DIRECTIONS FOR THIS TASK =
Find every line containing the word "Azure" in the records below; report only how many there are.

INFORMATION PROVIDED =
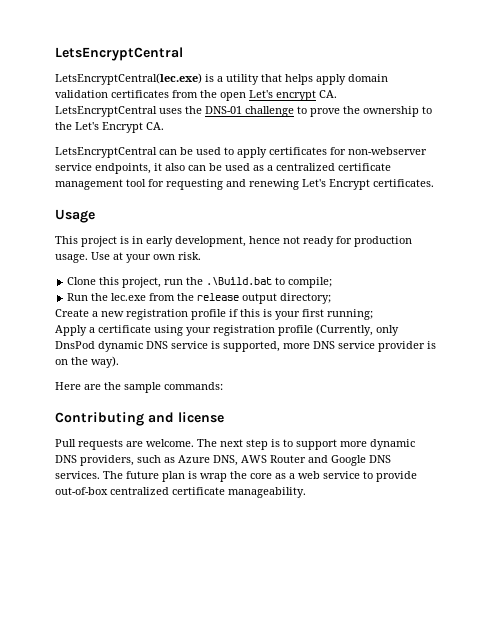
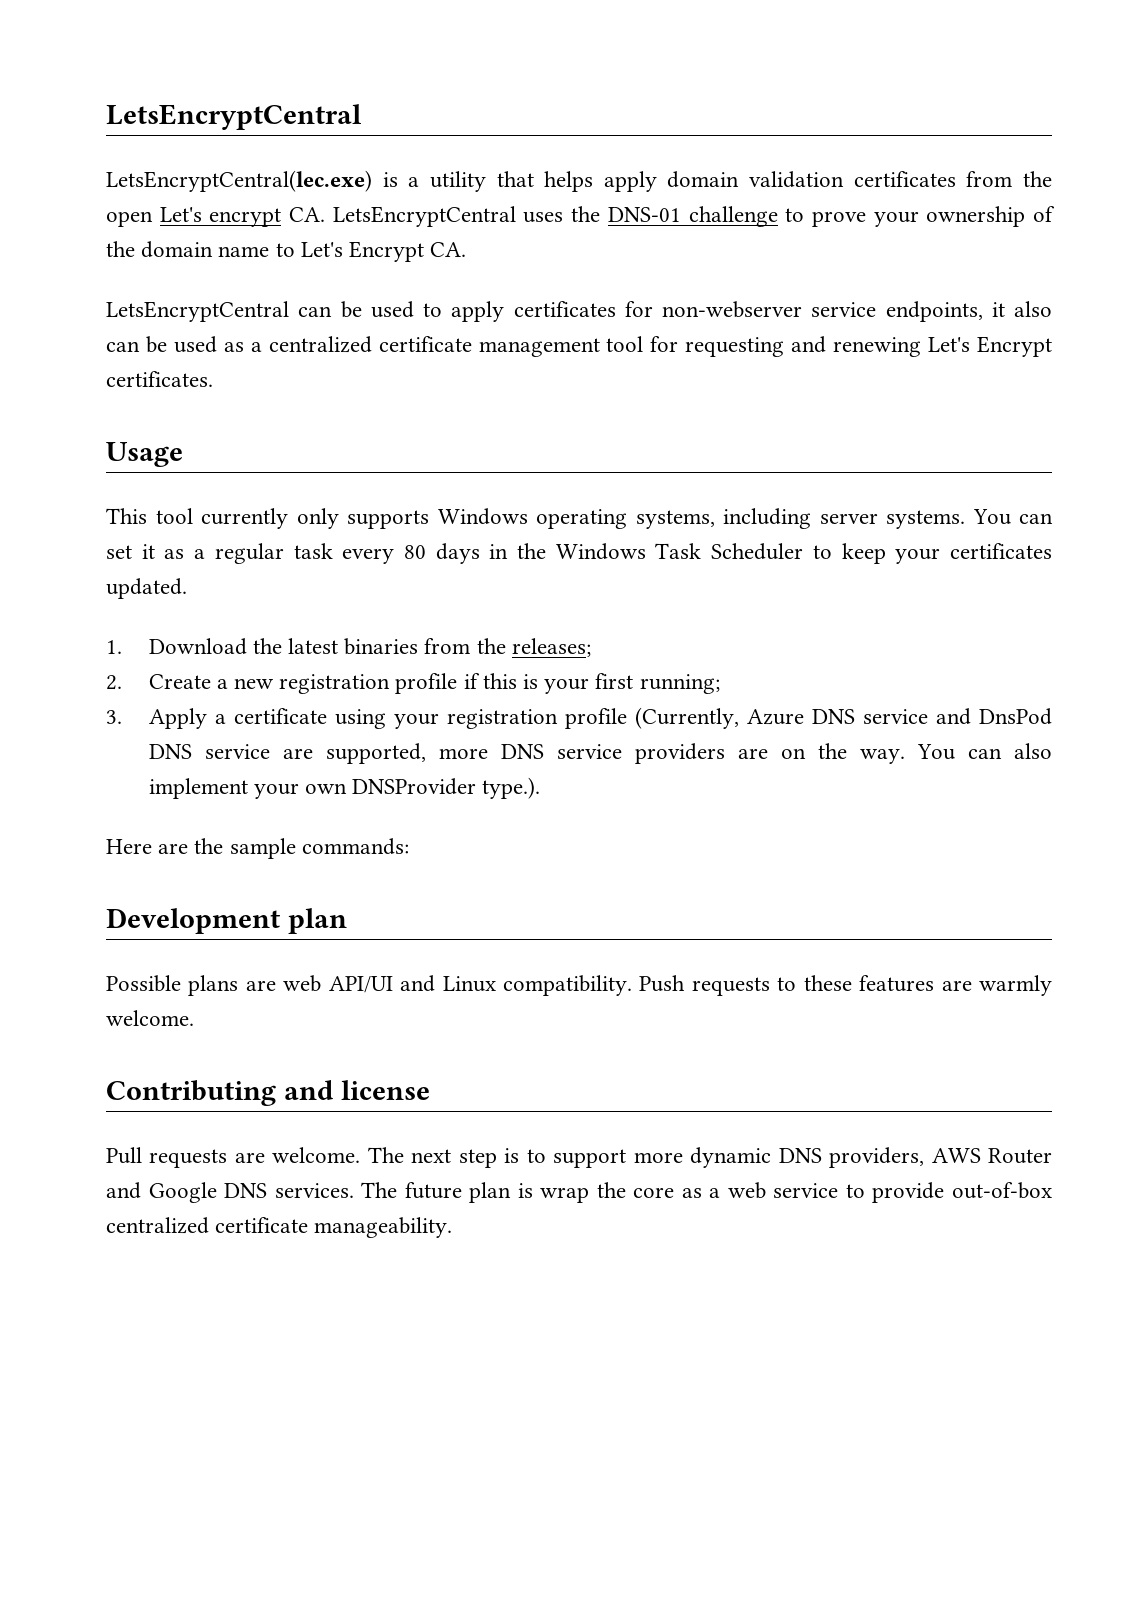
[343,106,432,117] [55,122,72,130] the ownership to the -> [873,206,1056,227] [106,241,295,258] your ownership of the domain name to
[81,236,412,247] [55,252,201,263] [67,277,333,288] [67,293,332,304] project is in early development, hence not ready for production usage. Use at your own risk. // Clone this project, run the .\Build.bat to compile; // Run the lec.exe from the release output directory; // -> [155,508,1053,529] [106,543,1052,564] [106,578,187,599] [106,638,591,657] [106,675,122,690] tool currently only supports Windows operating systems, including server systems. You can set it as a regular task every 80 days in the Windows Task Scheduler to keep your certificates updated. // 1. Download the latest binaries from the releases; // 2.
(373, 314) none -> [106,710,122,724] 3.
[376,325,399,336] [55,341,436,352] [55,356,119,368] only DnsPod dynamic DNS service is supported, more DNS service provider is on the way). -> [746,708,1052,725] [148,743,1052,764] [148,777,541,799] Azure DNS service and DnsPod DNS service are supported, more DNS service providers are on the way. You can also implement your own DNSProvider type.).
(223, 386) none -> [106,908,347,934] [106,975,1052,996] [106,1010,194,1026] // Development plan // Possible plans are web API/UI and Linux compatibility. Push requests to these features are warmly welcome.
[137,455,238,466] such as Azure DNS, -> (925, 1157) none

* * *

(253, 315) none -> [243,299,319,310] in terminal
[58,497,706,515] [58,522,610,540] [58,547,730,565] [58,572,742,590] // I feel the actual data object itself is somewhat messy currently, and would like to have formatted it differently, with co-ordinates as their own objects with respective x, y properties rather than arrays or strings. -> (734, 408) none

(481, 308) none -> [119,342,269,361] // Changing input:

* * *

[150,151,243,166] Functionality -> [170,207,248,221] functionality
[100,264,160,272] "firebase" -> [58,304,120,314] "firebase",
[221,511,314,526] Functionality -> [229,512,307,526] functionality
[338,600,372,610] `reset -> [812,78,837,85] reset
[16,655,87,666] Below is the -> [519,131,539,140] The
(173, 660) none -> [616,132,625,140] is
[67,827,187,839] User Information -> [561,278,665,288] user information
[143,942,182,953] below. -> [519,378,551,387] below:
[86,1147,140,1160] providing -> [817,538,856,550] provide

SOLUTION FOR THIS TASK =
2